───── Entries shown ─────

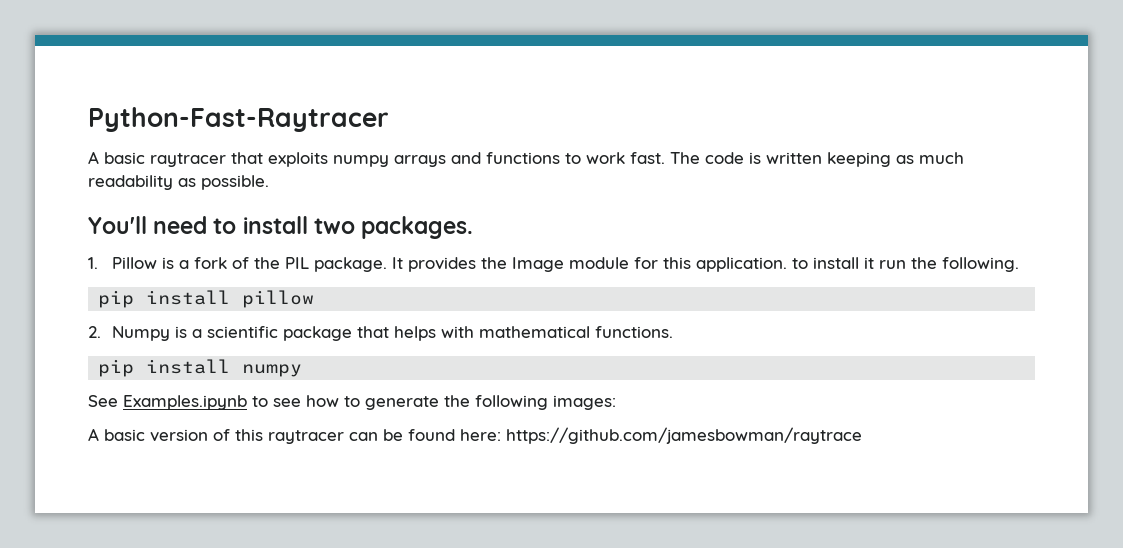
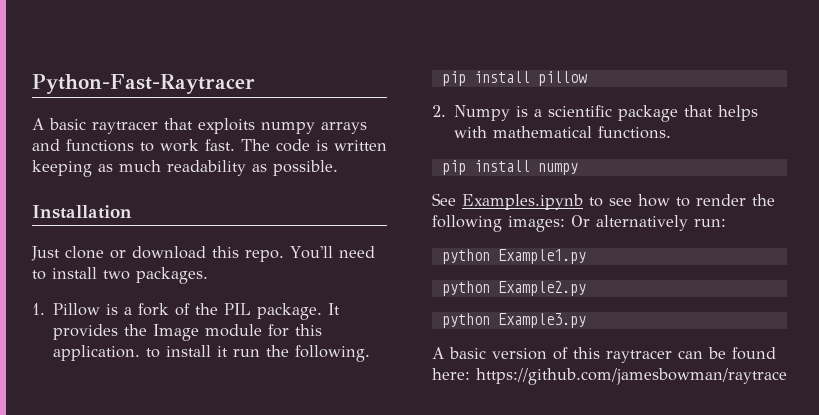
+ Installation
+ Just clone or download this repo.
- See Examples.ipynb to see how to generate the following images:
+ See Examples.ipynb to see how to render the following images: Or alternatively run:
+ python Example1.py
+ python Example2.py
+ python Example3.py

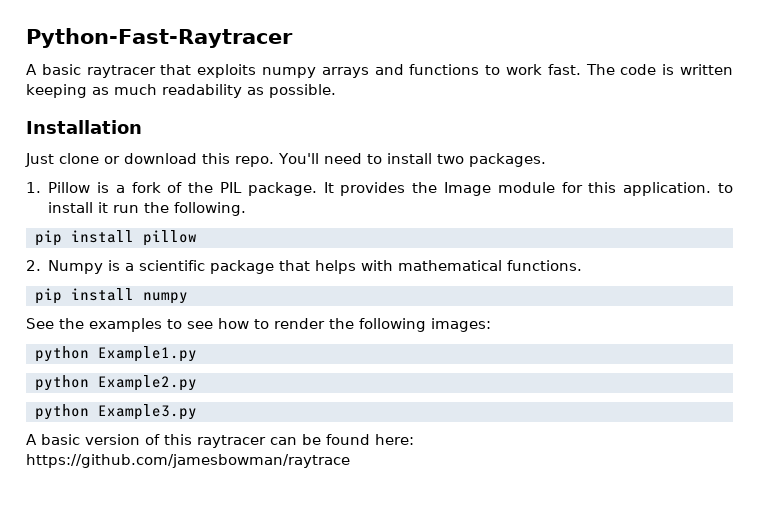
- See Examples.ipynb to see how to render the following images: Or alternatively run:
+ See the examples to see how to render the following images:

─────

## Description of the task
The answer must be the lines from the one containing "- See Examples.ipynb to see how to render" through the last line of the records, written out exactly; please include nothing more.

## Result for this task
- See Examples.ipynb to see how to render the following images: Or alternatively run:
+ See the examples to see how to render the following images:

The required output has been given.